■ Your objective
Please restate the records that follow word for word, omitting any images.
□ □ □ □ □
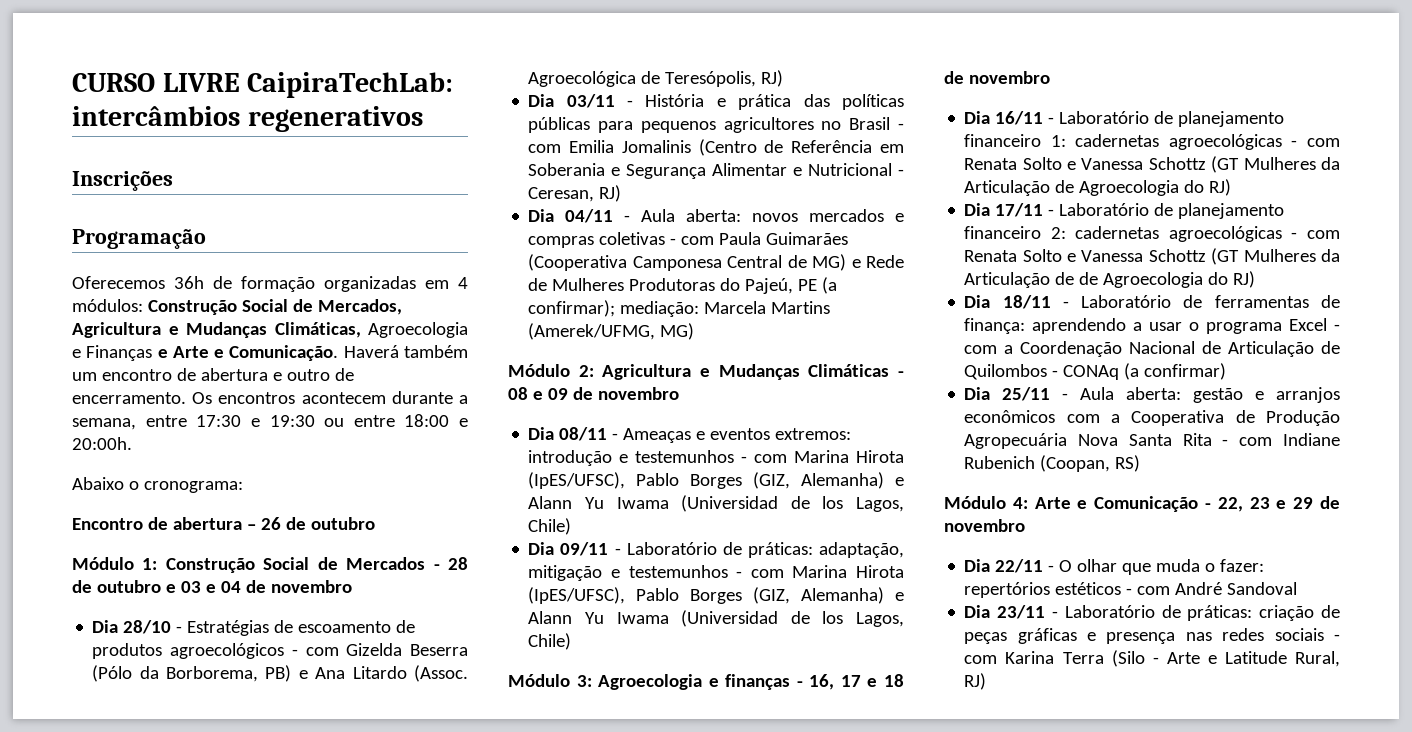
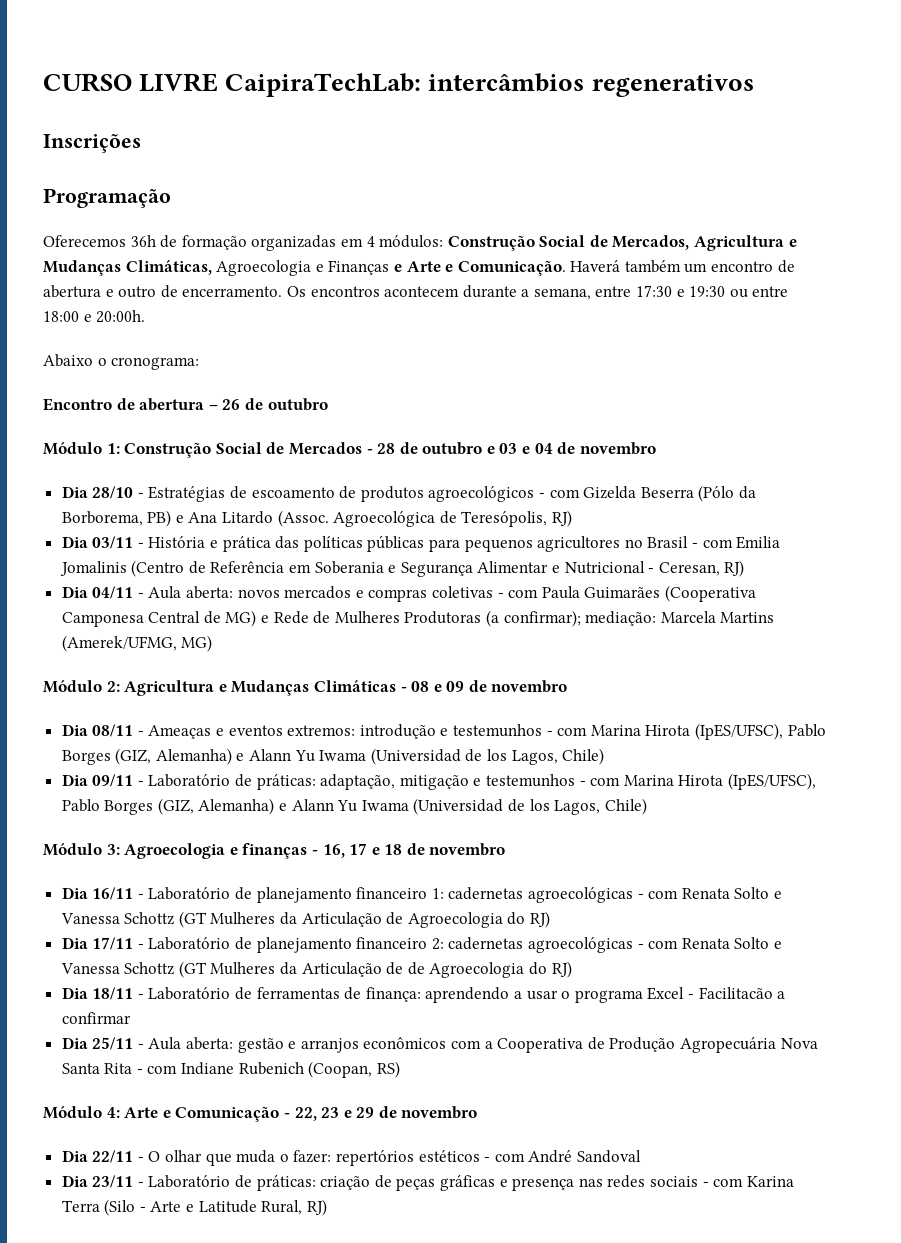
[720,278,818,294] do Pajeú, PE -> (482, 617) none
[964,341,1340,357] [964,363,1227,380] com a Coordenação Nacional de Articulação de Quilombos - CONAq (a confirmar) -> [698,987,786,999] [61,1012,131,1024] Facilitacão a confirmar

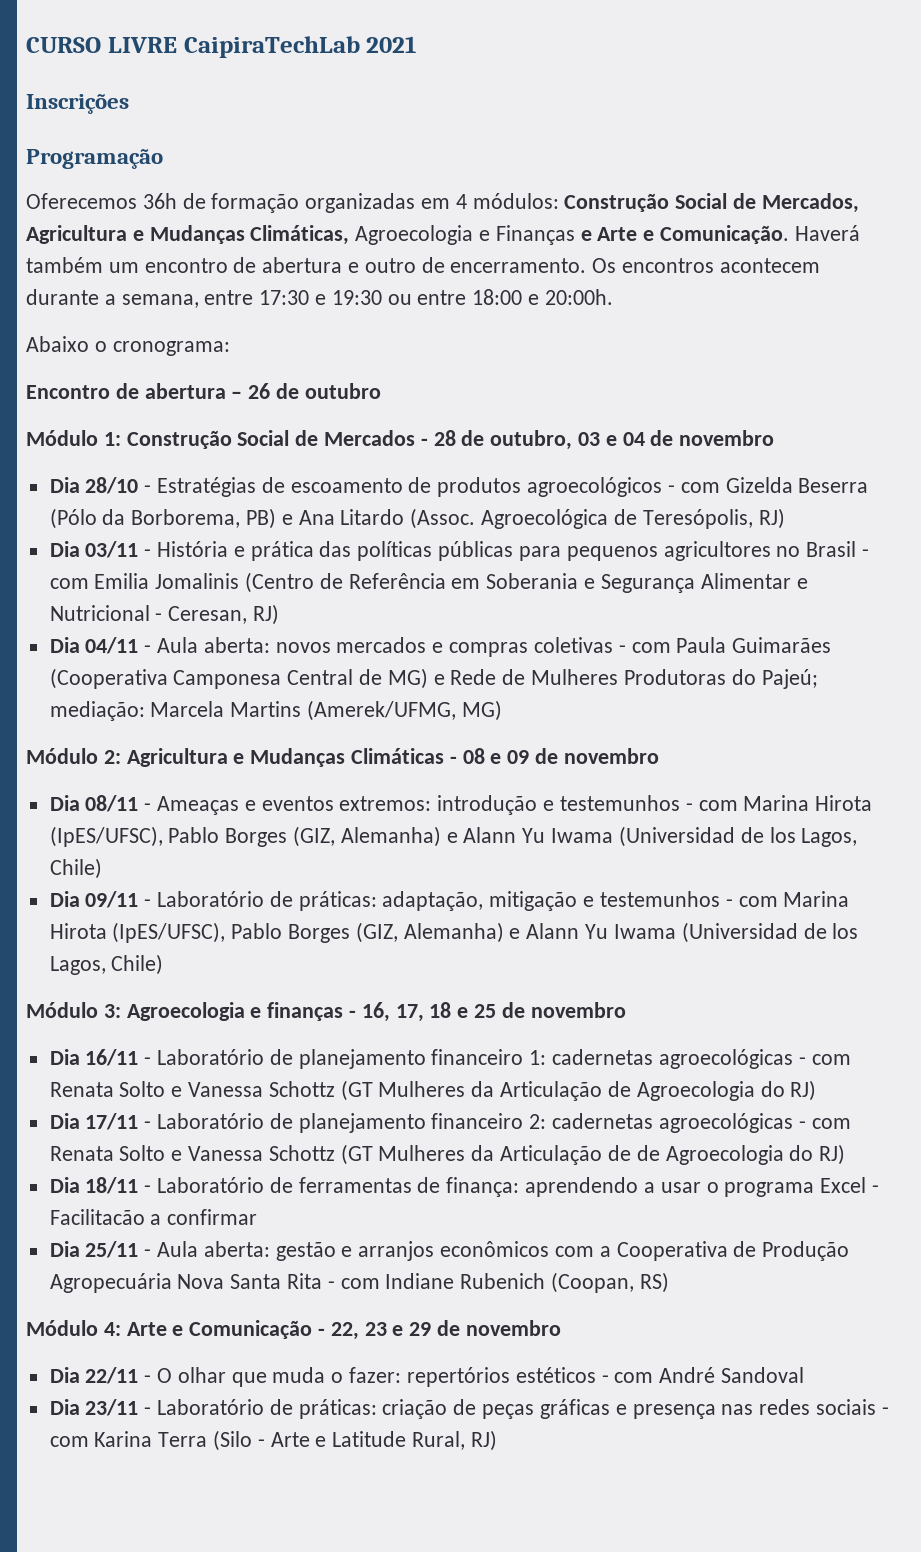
[225,73,754,97] CaipiraTechLab: intercâmbios regenerativos -> [183,36,417,58] CaipiraTechLab 2021
[422,442,495,455] outubro e -> [490,430,573,450] outubro,
[486,610,581,627] (a confirmar); -> [731,669,818,689] do Pajeú;
[349,843,403,855] 17 e 18 -> [395,1002,497,1022] 17, 18 e 25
□ □ □ □ □
■ Answer
[720,278,818,294] do Pajeú, PE -> (482, 617) none
[964,341,1340,357] [964,363,1227,380] com a Coordenação Nacional de Articulação de Quilombos - CONAq (a confirmar) -> [698,987,786,999] [61,1012,131,1024] Facilitacão a confirmar

[225,73,754,97] CaipiraTechLab: intercâmbios regenerativos -> [183,36,417,58] CaipiraTechLab 2021
[422,442,495,455] outubro e -> [490,430,573,450] outubro,
[486,610,581,627] (a confirmar); -> [731,669,818,689] do Pajeú;
[349,843,403,855] 17 e 18 -> [395,1002,497,1022] 17, 18 e 25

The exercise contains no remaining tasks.